**** EXERCISE MATERIAL ****
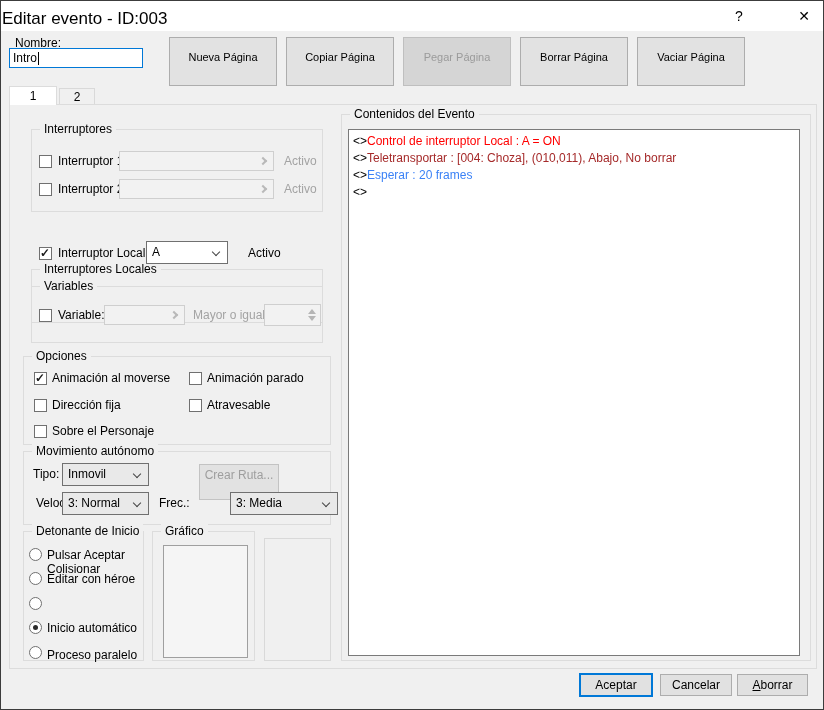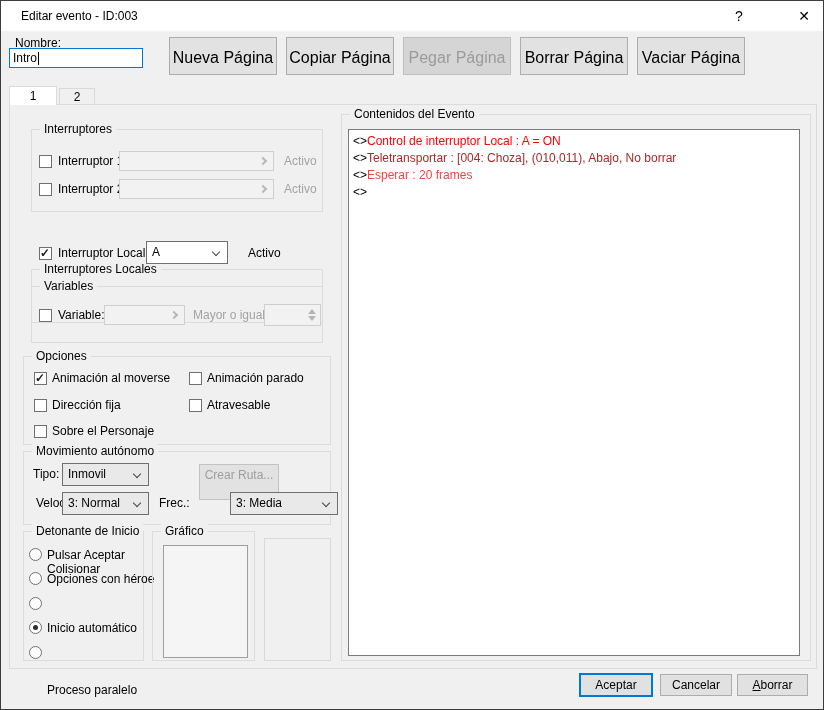"Editar evento - ID:003" .title { font-size: 12px -> 17px; left: 20px -> 1px }
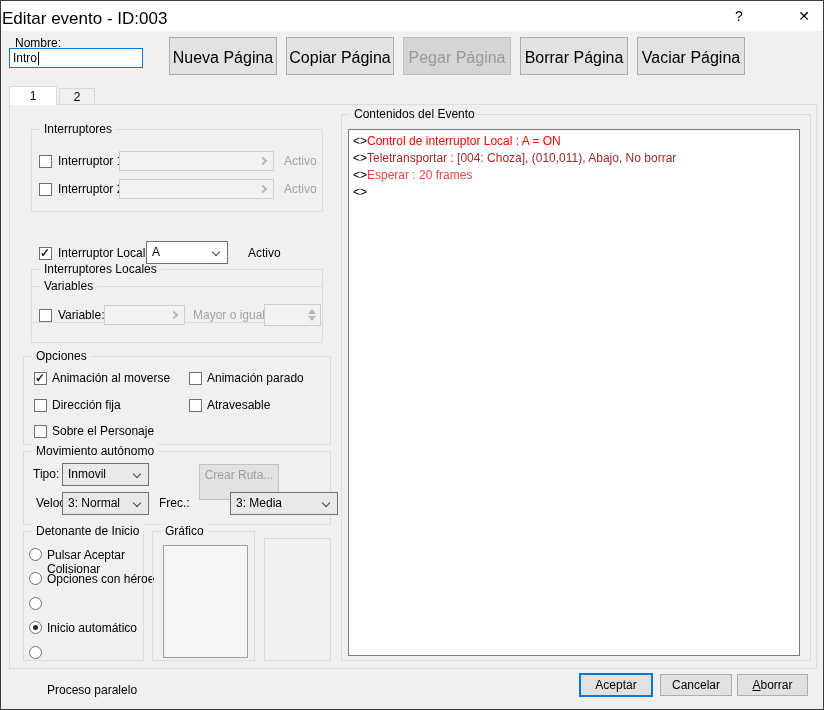"Nueva Página" .pbtn { font-size: 16px -> 11px; height: 38px -> 49px }
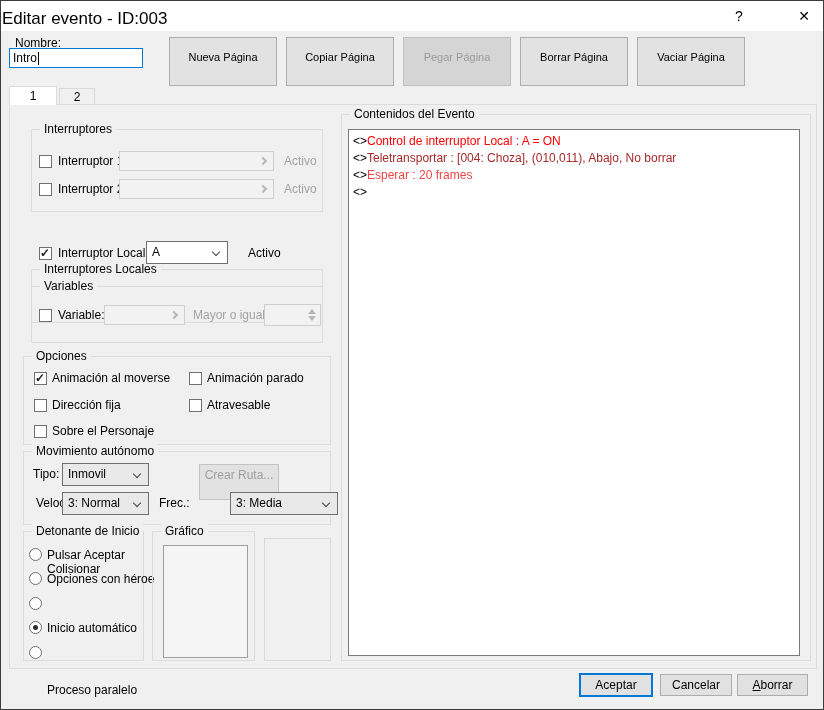"Esperar : 20 frames" span.line-text { color: #ef4444 -> #3b82f6 }
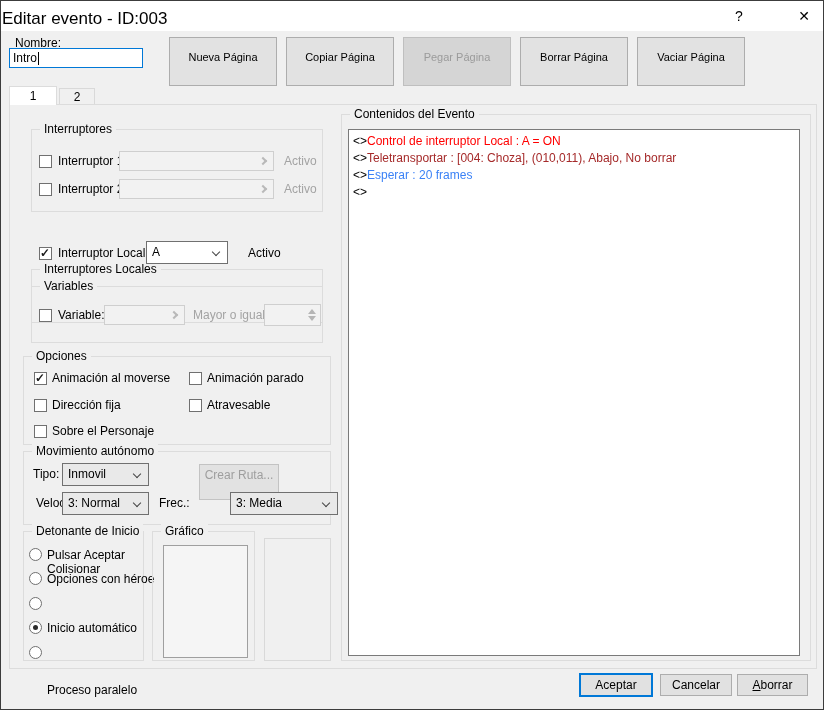"Opciones con héroe" span.lbl { text: Opciones -> Editar }
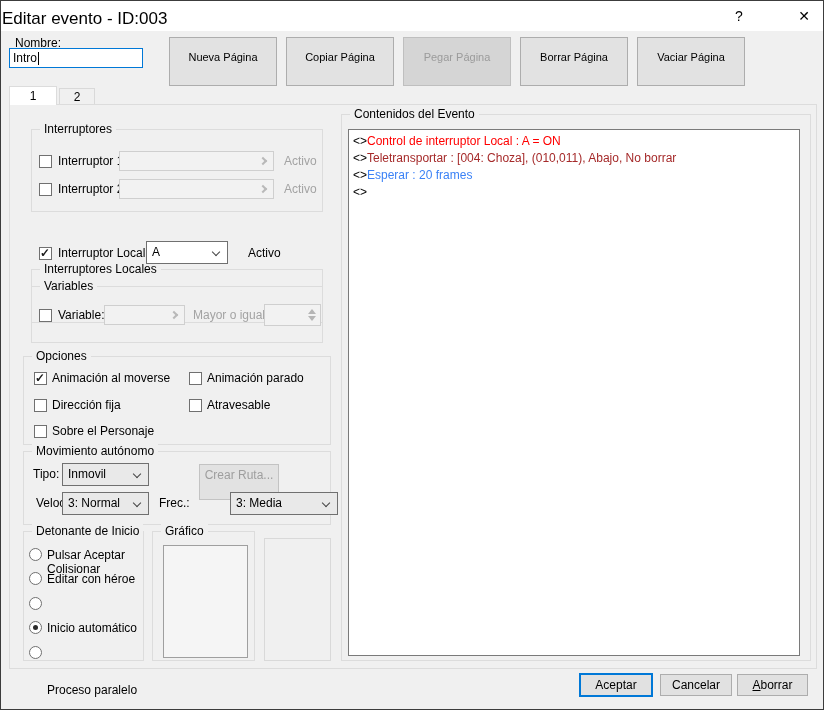"Proceso paralelo" span.lbl { top: 682px -> 647px }
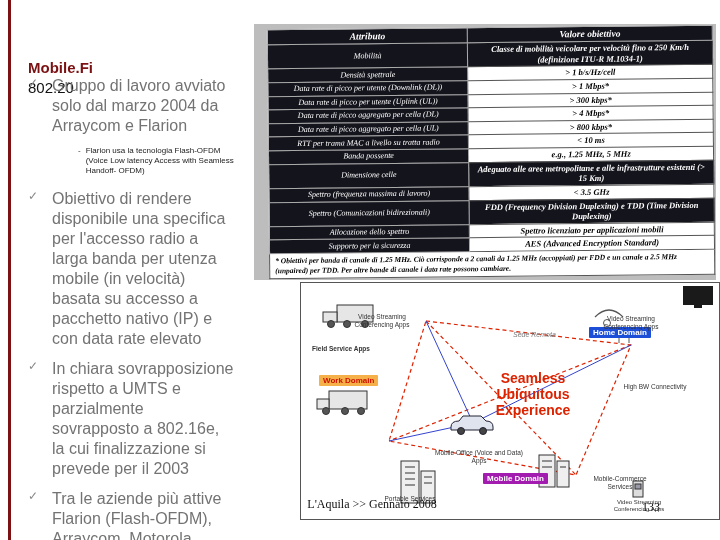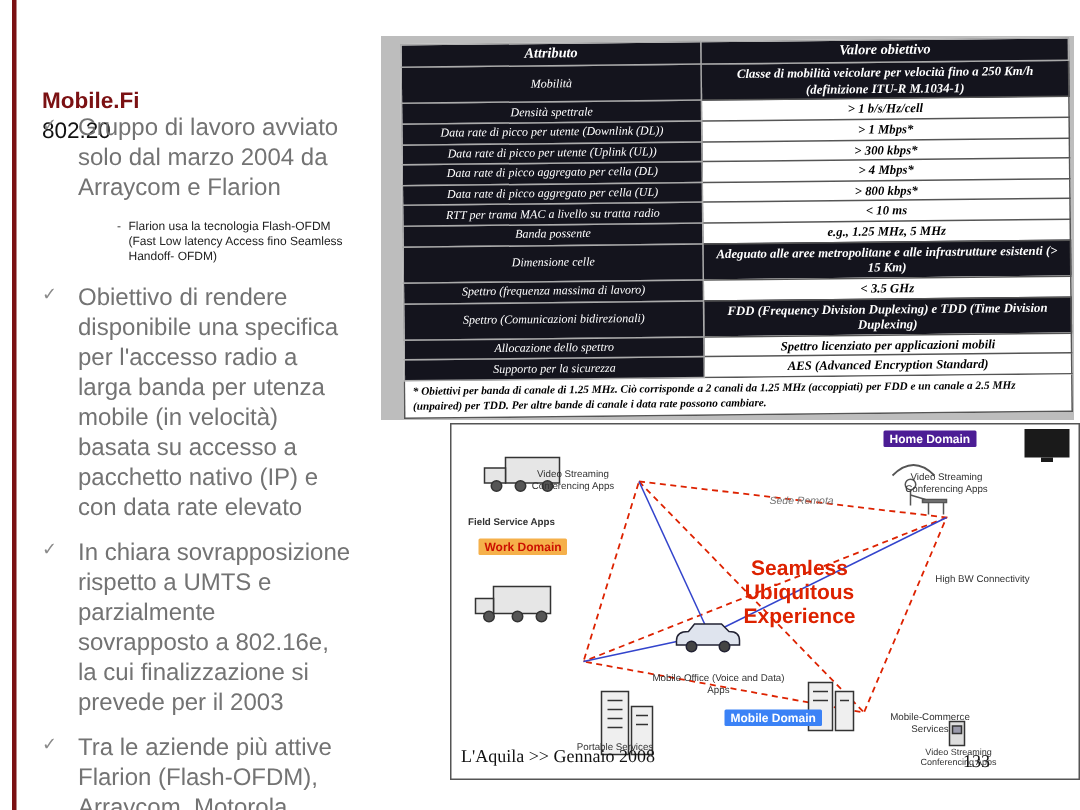"Flarion usa la tecnologia Flash-OFDM" span.subtext { text: Fast Low latency Access fino -> Voice Low latency Access with }
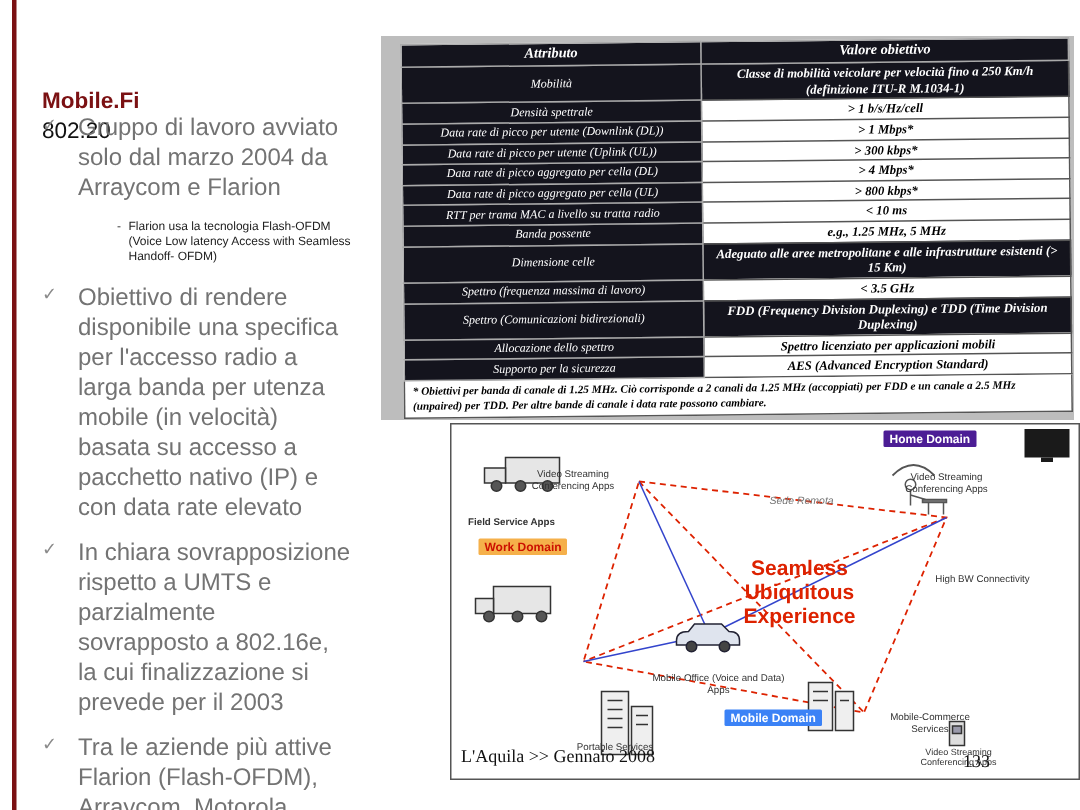"Home Domain" .home-box { background: #4c1d95 -> #1d4ed8; margin-top: none -> 40px }
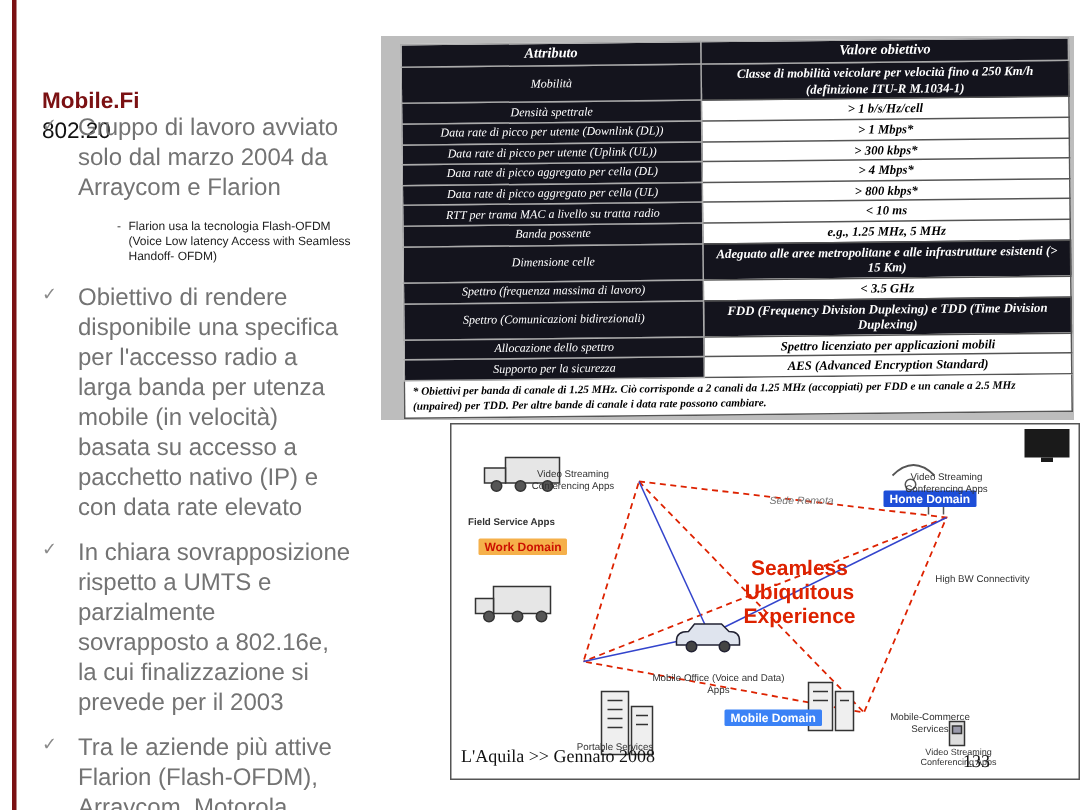"Work Domain" div.domain-box { top: 76px -> 92px }
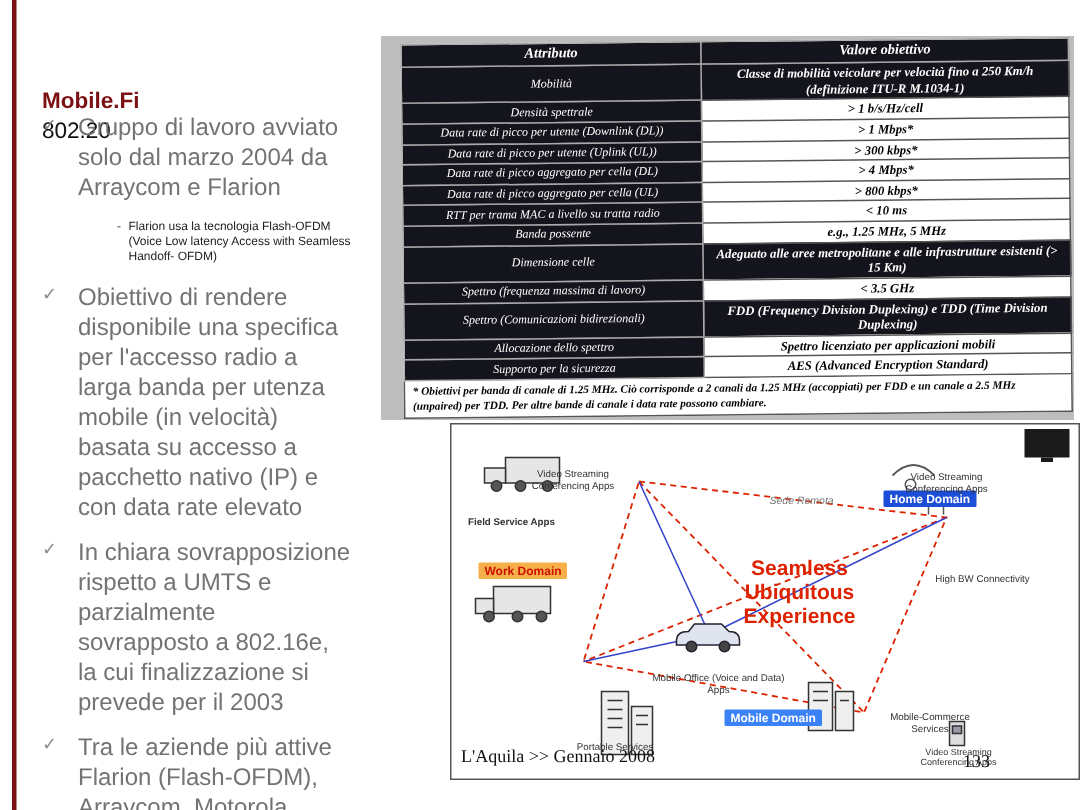"Mobile Domain" .mobile-box { background: #3b82f6 -> #a21caf }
****
EXERCISE BRIEF
Every line above is to be duplicated exactly; no picture should be carried over.

RESULT
"Editar evento - ID:003" .title { font-size: 12px -> 17px; left: 20px -> 1px }
"Nueva Página" .pbtn { font-size: 16px -> 11px; height: 38px -> 49px }
"Esperar : 20 frames" span.line-text { color: #ef4444 -> #3b82f6 }
"Opciones con héroe" span.lbl { text: Opciones -> Editar }
"Proceso paralelo" span.lbl { top: 682px -> 647px }
"Flarion usa la tecnologia Flash-OFDM" span.subtext { text: Fast Low latency Access fino -> Voice Low latency Access with }
"Home Domain" .home-box { background: #4c1d95 -> #1d4ed8; margin-top: none -> 40px }
"Work Domain" div.domain-box { top: 76px -> 92px }
"Mobile Domain" .mobile-box { background: #3b82f6 -> #a21caf }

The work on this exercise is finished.